Pete & Kay Sutton UK 
Guests Courtyard House
Kanha National Park India 


It was in the previous evening round that we heard clamorous alarm cries at the cross road that leads to Sarhi Zone on left and Kanha Zone to the right. We had waited for a long time but nothing materialised. From the frequency of cries we could surmise that the sambar and chital deer had spotted a leopard in the thick canopy.  

Nothing emerged after waiting a long time. Disappointed we left so as to exit the park in time. Predators as shaped by nature are extremely unpredictable and can rarely be spotted at the same place twice. Well there are exceptions. 

Next day morning we were at Kisli Zone and were on mission to find Munna the ageing but dominant male tiger. Tracking tigers is an ultimate test of patience, split second decision and experience that one gets with due time and sincere application.

We were at Nainsingh Nala a wooden bridge that runs over a dried stream but does sustain water a few feet away in the neighbouring canopy. This canopy has become a vital point in our search for tigers and with great success. Two males have been spotted after a long long wait.     

So far there was no sign of Munna, and as usual we decided to score the neighbouring area. 

"Let us go to the crossroad where we had heard alarm cries last evening!" I instructed. This was just a surmise that something could wait so long.  Never give up easily and utilise all the time allotted for each and every search that you can make during the tiger safari. Jeeps arrived and departed and we waited. Our surmise was strengthened by the fact that a leopard had been sighted on this morning  round here.  

As the clamour of the jeeps ended a stony silence pervaded. The jungle sounds are incredible and challenge your hearing apparatus like no other situation can. In the mysterious wilderness of the Indian jungles sound waves from distance skim weakly over surface, and throw a challenge to your hearing apparatus. Long wait for big cats can be tiring and boring at times. I regaled my guests with the distant sounds that emanated from the jungle around us. "That's a barking deer! Probably sighted a tiger and going all bonkers!" 

Well in immediate surrounding it was all pin drop. If you as much make a rustle sound shifting in the vehicle you can lose valuable audible clues. But we sat absolutely still. It was a long wait but we did it.      

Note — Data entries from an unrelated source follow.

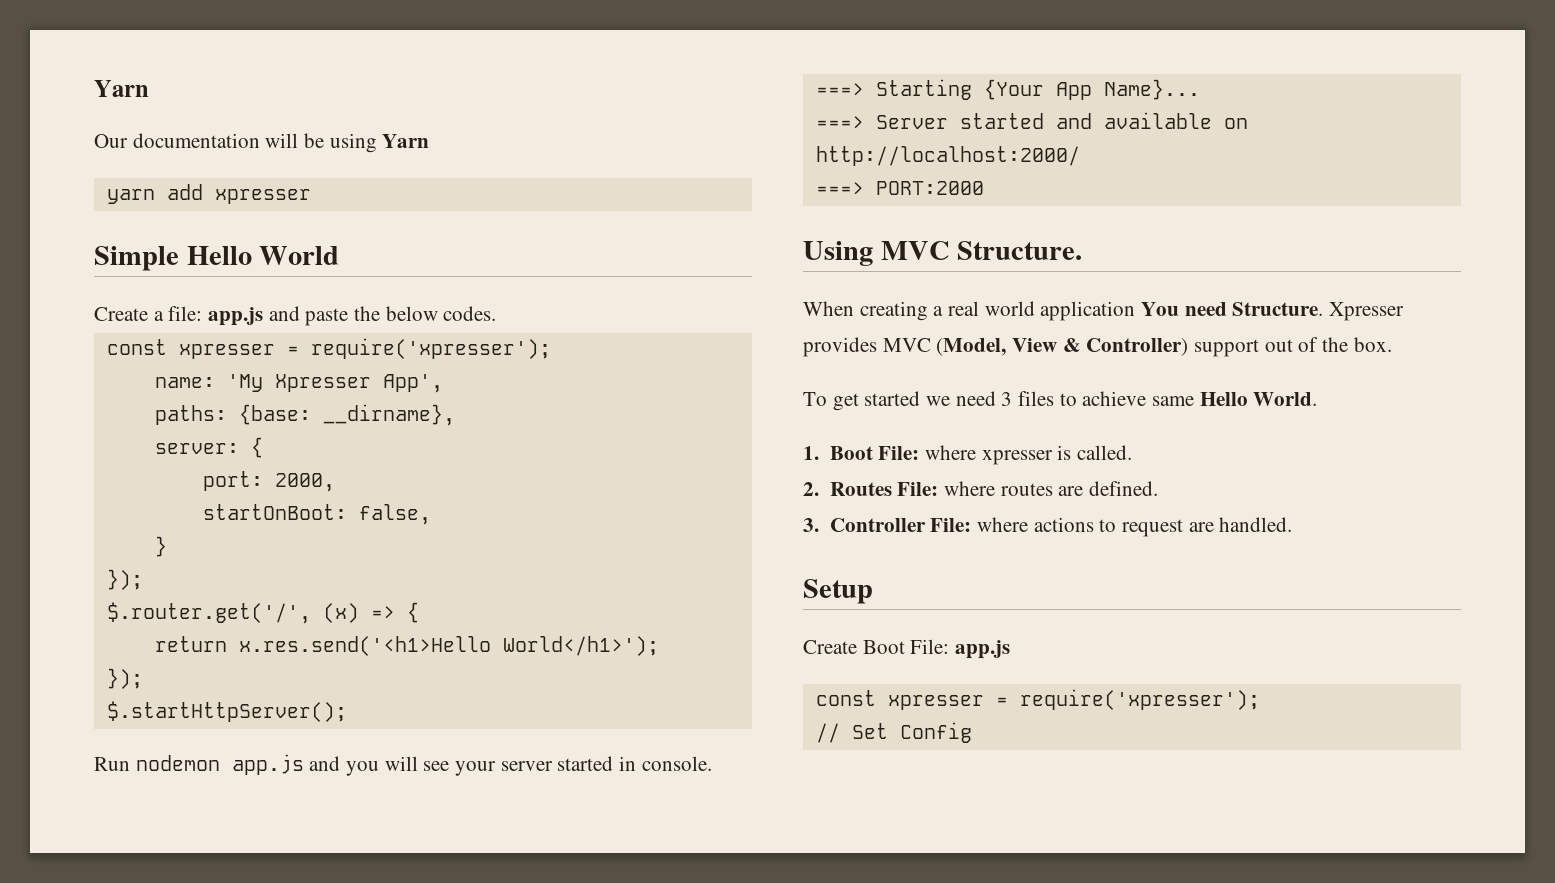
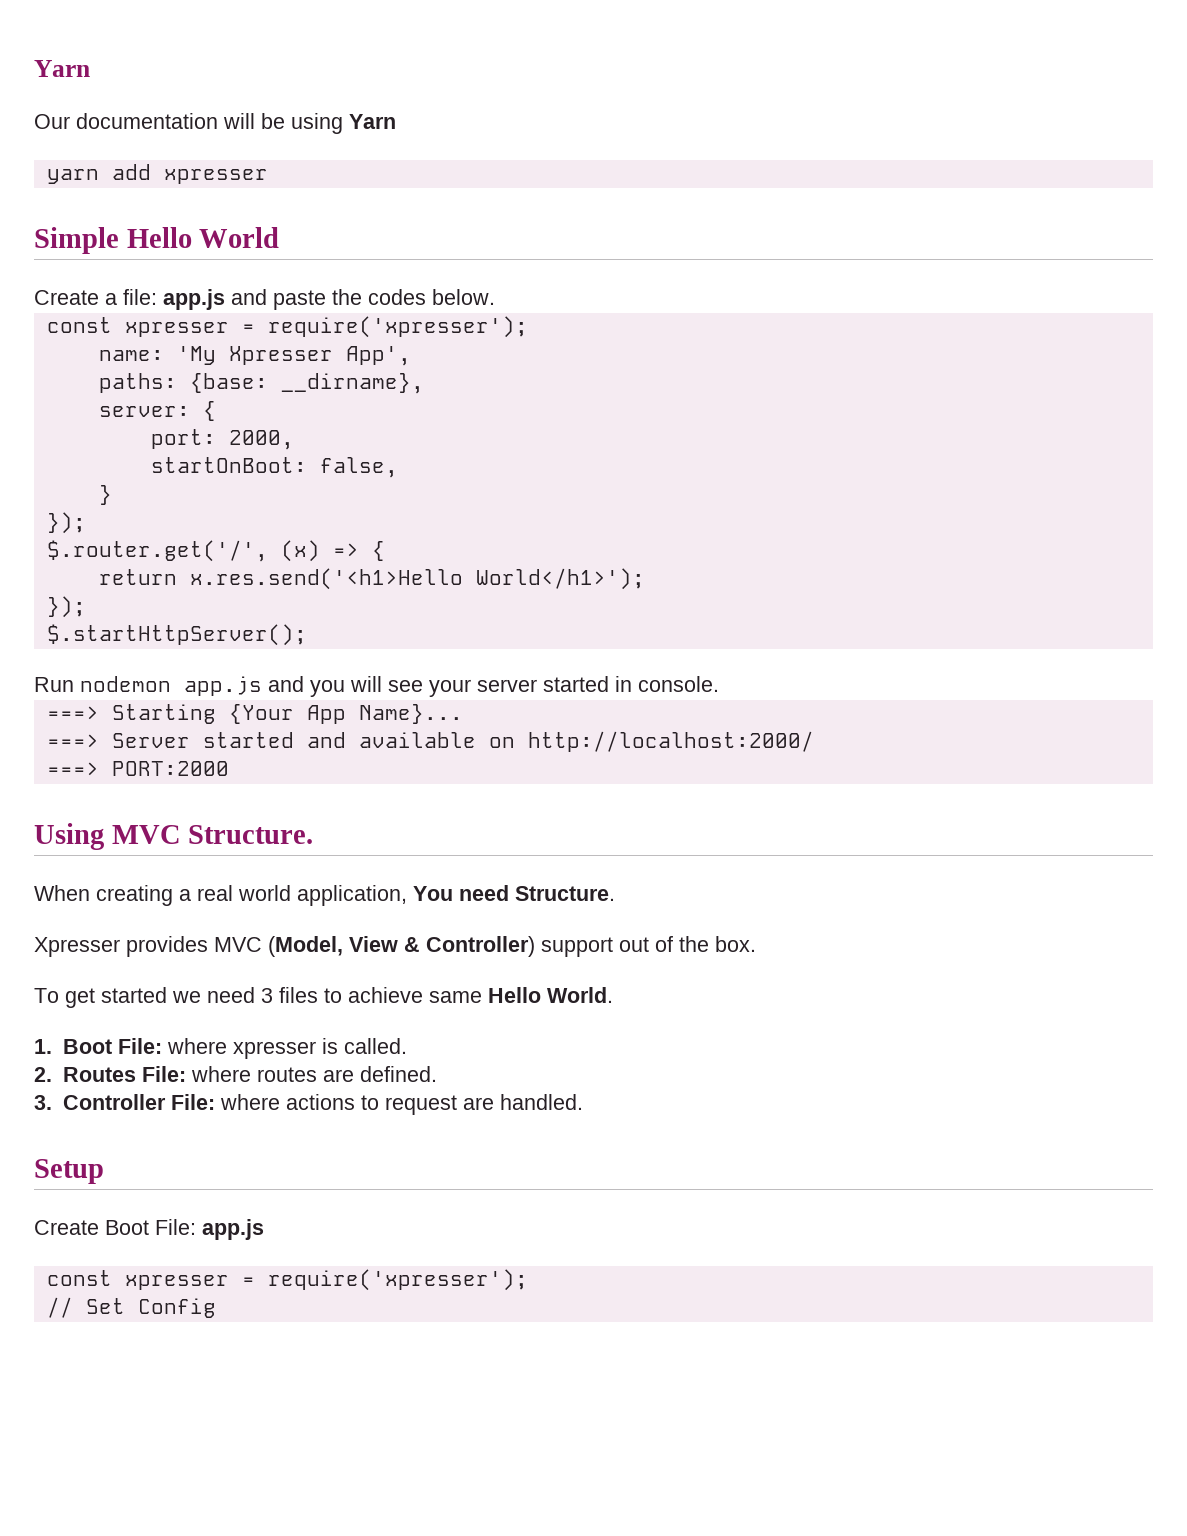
[385,306,497,321] below codes. -> [368,289,495,305] codes below.
[1040,301,1136,321] application -> [297,885,407,906] application,
(1324, 309) none -> (615, 893) //

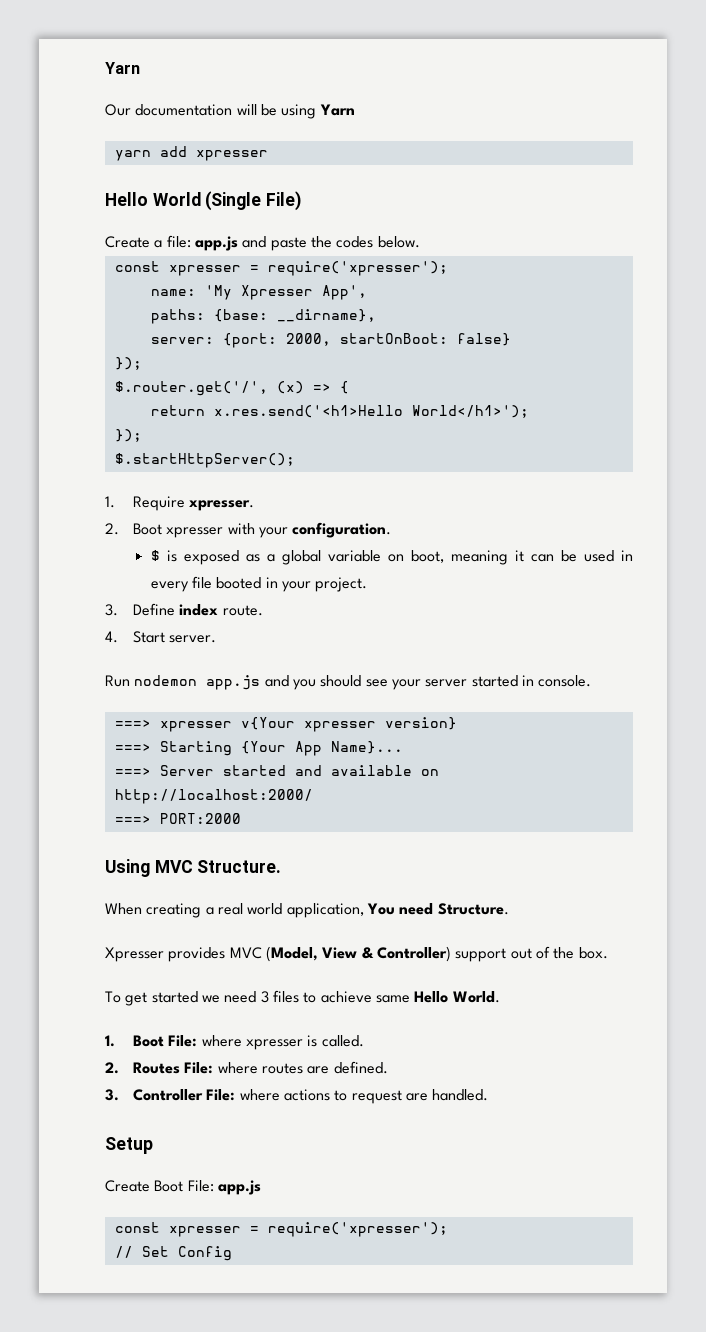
[34,227,119,254] Simple -> (268, 155) none
(280, 237) none -> [205,191,302,211] (Single File)
[202,401,216,421] [150,429,216,449] { // port: -> [222,333,277,348] {port:
[150,457,398,478] [98,485,112,505] // startOnBoot: false, // } -> [339,333,511,346] startOnBoot: false}
(307, 635) none -> [105,496,255,511] [105,522,392,538] [150,550,633,565] [150,576,368,592] [105,603,263,616] [105,631,217,643] // 1. Require xpresser. // 2. Boot xpresser with your configuration. // $ is exposed as a global variable on boot, meaning it can be used in every file booted in your project. // 3. Define index route. // 4. Start server.
[350,676,382,692] will -> [320,675,362,687] should
(719, 684) none -> [114,717,457,732] // ===> xpresser v{Your xpresser version}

Then the cacophony erupted, a sambar called frantically, and the sound resounded amongst the still tall stands that were the object of our gaze.  As the calls continued we began to gaze between the stands, and it was rewarding. Our guide spotted what appeared to be a mongoose. "Pl hand me the binoculars." "Its a leopard!' The magic words all naturalists like to hear.  I peered hard and spotted the second cub emerging from the bush and heading into another.         

Excited but in full control we decided to park at a distance from where we thought the big cats will emerge. The strategy paid off. Thinking the jeep had left the leopard family continued to approach the jungle road. "Keep an eye behind," I told the guests. They did, and within a short span of time they called in unison "leopard!"  

Images by Pete & Kay Sutton 

Leopard Mother

Pensive Look 

Leopard Cub looking at us  

Panther Cub 

Cub Scurring Past like a Mongoose

First to emerge was the mother. She came out, inspected the surroundings, and made sure that we were at a safe distance. She then signalled her cubs to continue following her. The first cub to arrive was probably male judging from its size. It stopped to gaze at the strange sight of the green monster.

This wild animal's threat perception is acute and ends up saving its lives amidst the tortured terrain of the dense jungles habituated by tigers. After a good look at us it began to crawl like a mongoose in order to enter the bush across the road.   

The second cub visibly smaller took no chances. It crossed over from a distance and scurried through. Cameras clicked. The wait was over. We had been rewarded with a magnificent experience that would take eternity to replicate.      

"Whew! Lets move on." And we did for another escapade in the wilds of Kanha National Park in India.